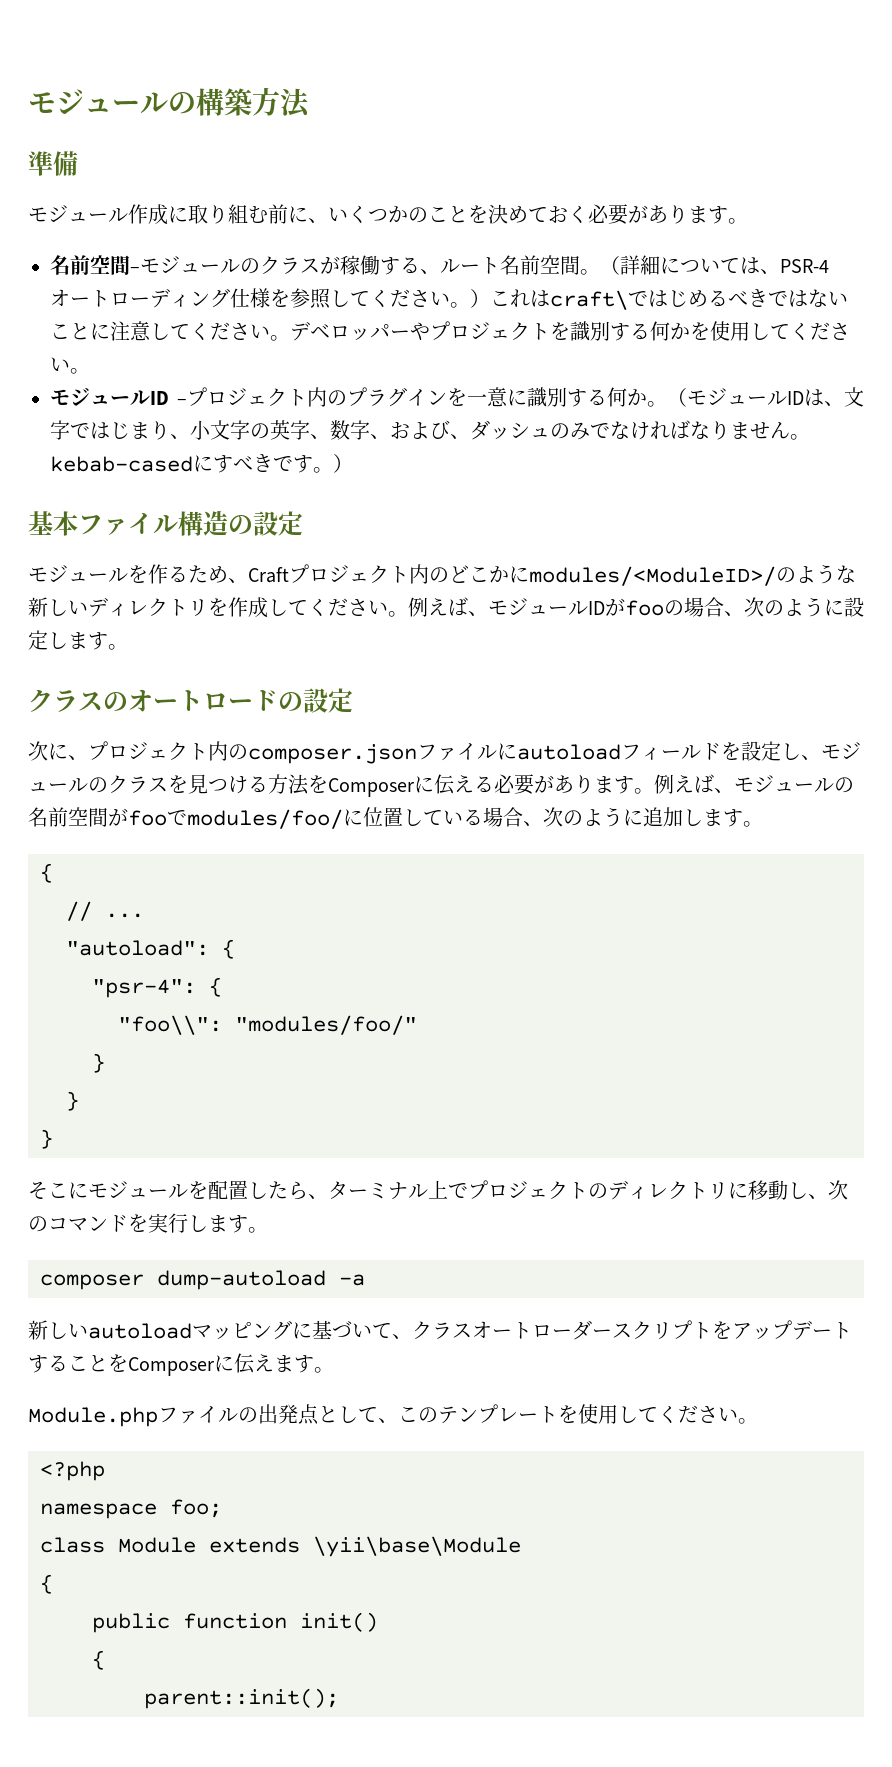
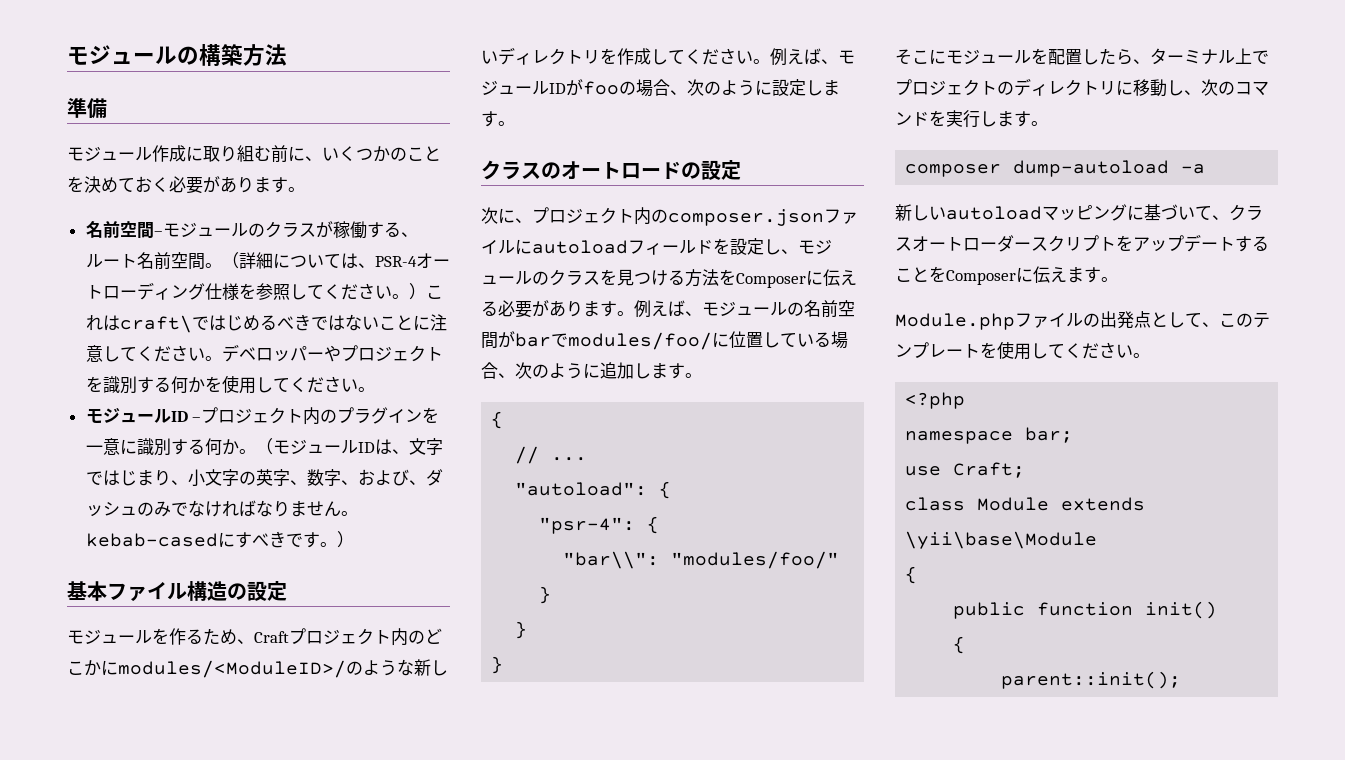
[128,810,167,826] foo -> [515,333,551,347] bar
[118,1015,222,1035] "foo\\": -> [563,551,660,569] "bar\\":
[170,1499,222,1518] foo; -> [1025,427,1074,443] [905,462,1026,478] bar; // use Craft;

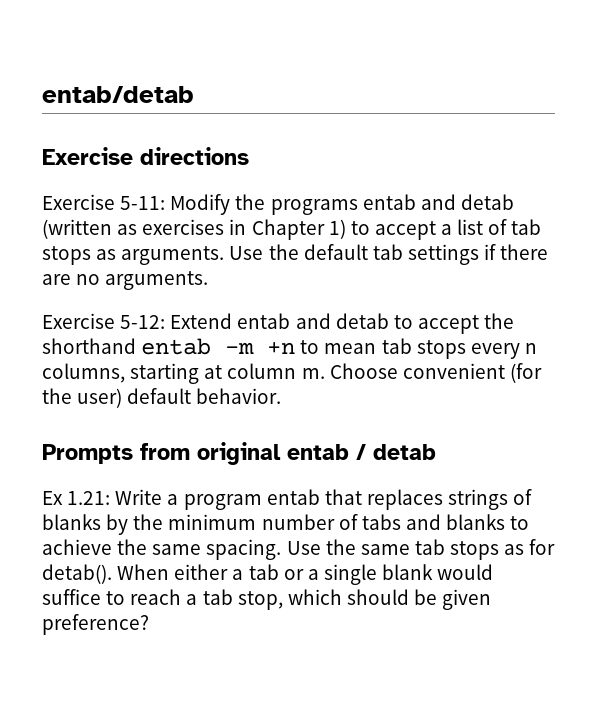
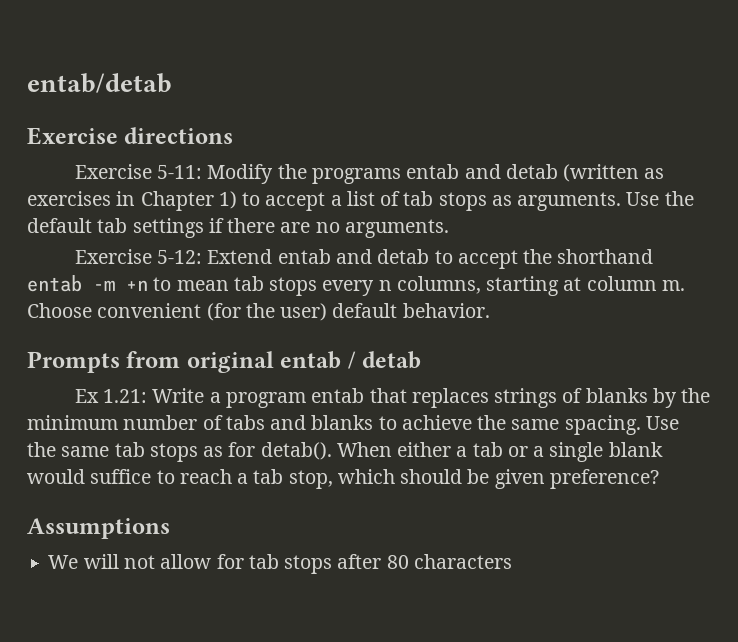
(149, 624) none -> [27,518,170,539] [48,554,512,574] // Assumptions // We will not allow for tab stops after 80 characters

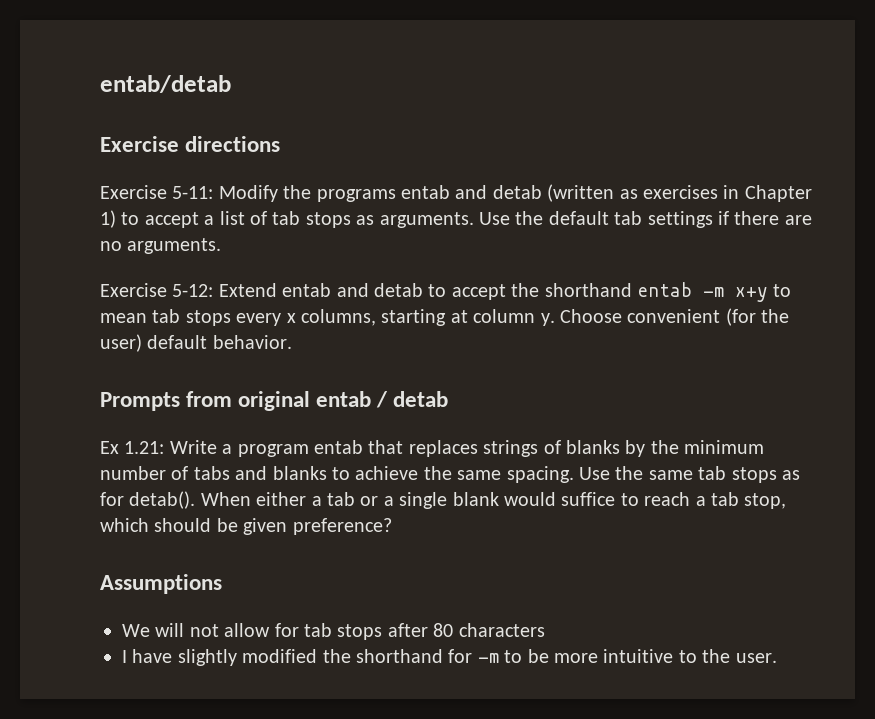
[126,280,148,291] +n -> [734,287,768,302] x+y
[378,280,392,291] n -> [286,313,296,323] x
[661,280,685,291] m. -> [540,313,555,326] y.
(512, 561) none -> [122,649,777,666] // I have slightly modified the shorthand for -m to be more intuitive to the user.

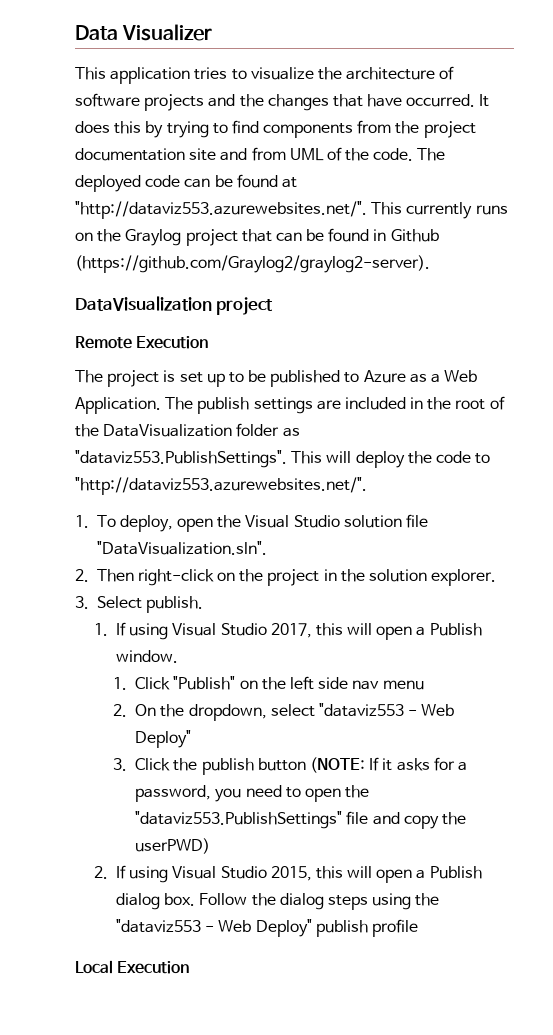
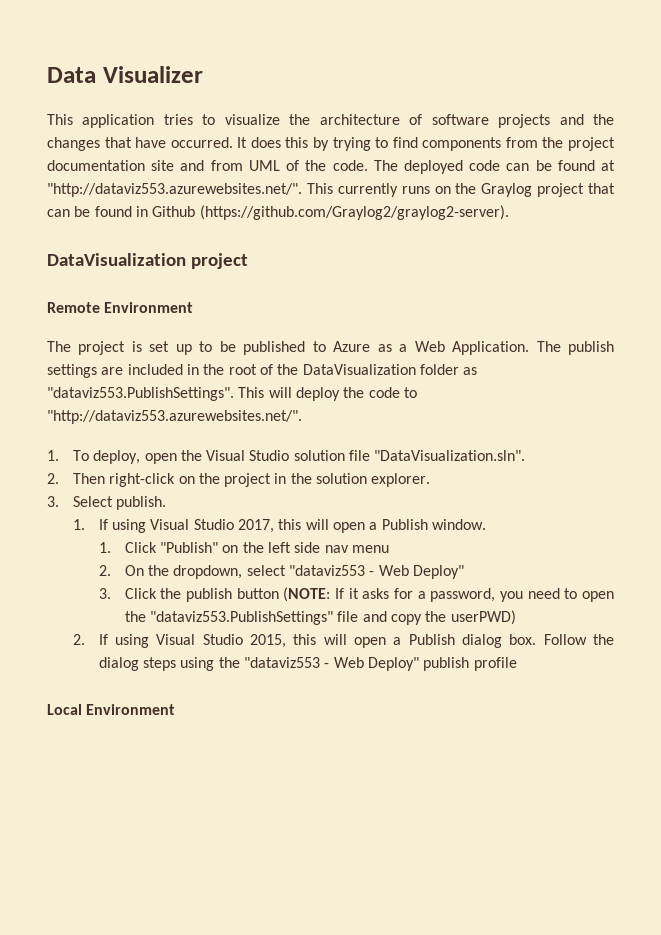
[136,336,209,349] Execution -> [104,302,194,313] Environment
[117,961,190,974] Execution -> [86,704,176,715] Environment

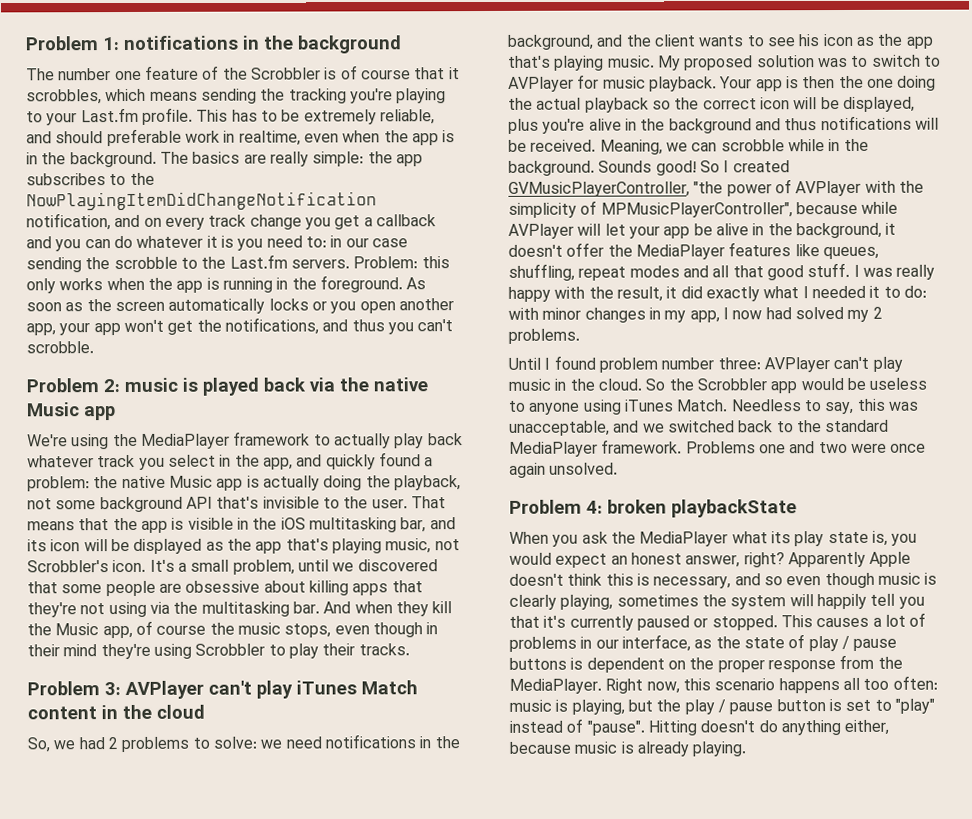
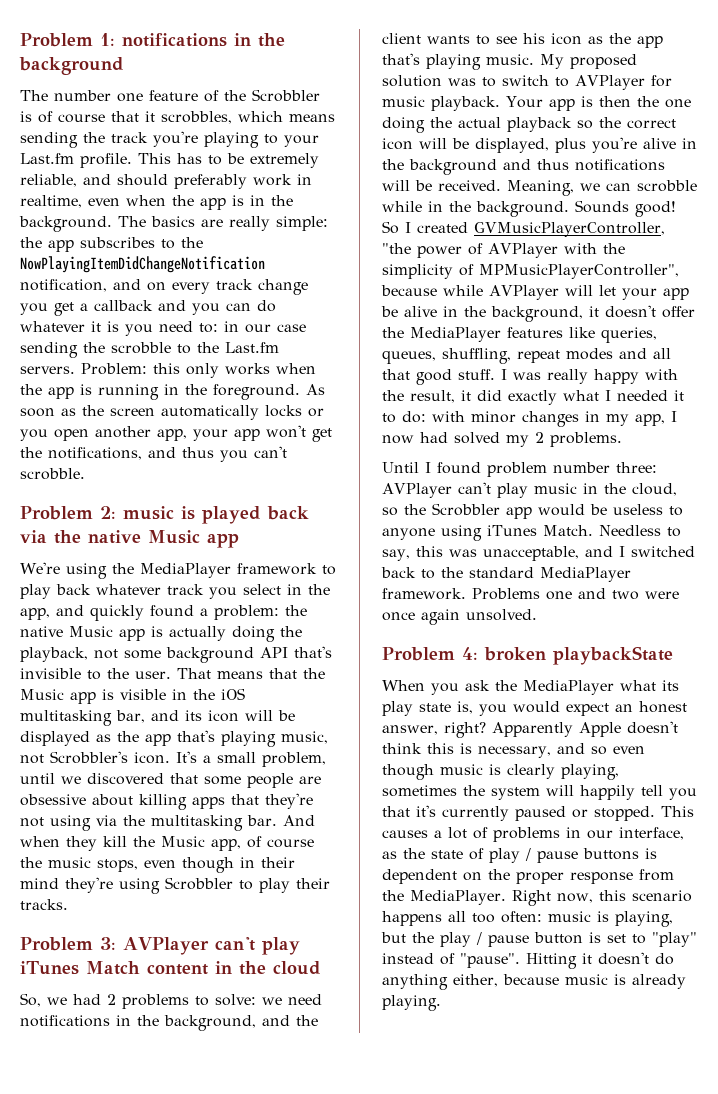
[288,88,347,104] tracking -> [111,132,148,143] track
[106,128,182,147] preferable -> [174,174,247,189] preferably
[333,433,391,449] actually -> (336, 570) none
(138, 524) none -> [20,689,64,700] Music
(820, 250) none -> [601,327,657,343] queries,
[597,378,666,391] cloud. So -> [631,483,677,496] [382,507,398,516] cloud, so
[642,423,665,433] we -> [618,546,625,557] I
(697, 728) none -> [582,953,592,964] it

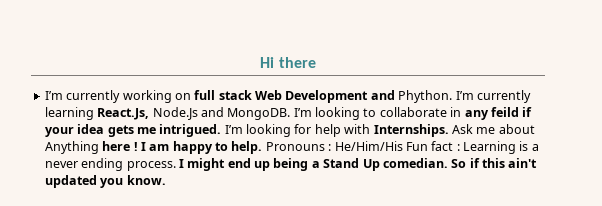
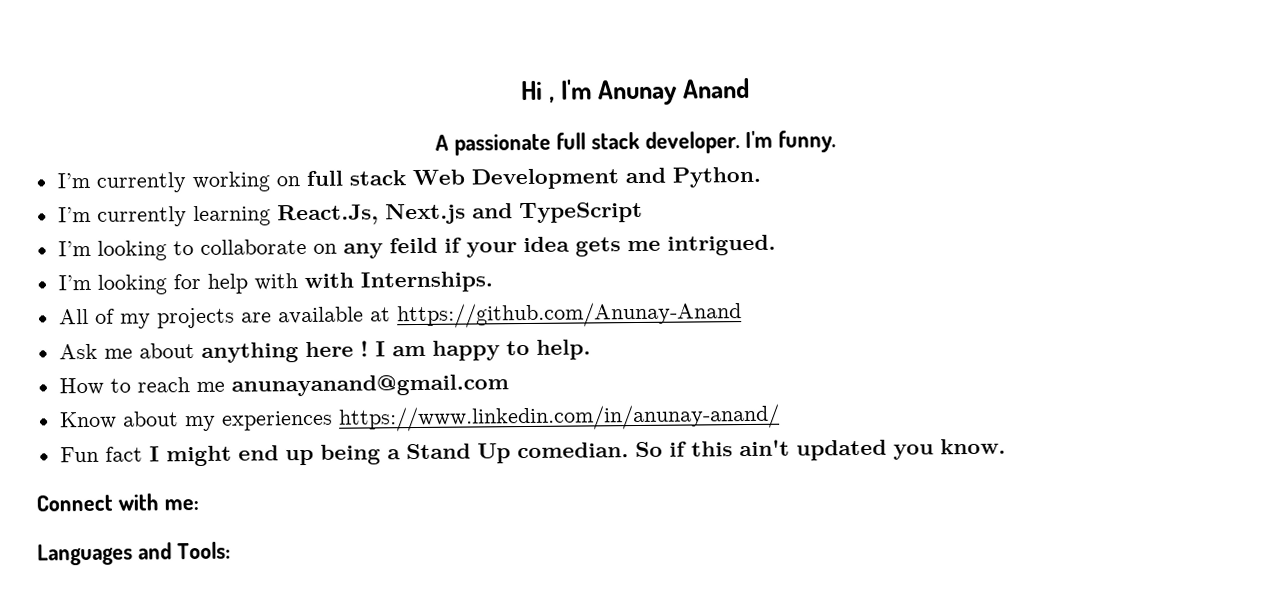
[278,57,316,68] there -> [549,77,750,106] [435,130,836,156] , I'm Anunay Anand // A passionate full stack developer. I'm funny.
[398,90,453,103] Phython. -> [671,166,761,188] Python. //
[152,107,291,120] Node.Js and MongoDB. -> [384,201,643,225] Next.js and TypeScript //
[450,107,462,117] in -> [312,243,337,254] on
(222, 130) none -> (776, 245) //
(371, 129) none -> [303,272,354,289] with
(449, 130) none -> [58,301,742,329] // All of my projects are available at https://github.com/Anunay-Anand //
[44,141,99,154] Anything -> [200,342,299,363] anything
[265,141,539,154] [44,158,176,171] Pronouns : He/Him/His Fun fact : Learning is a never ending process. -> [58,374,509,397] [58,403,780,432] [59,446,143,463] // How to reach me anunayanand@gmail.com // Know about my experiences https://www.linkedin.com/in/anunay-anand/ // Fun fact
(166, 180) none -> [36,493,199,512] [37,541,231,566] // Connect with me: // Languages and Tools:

§ **Task to complete**
Line count for "Environment": give the number of lines in the data above that include it, and nothing else.

§ **Task solution**
2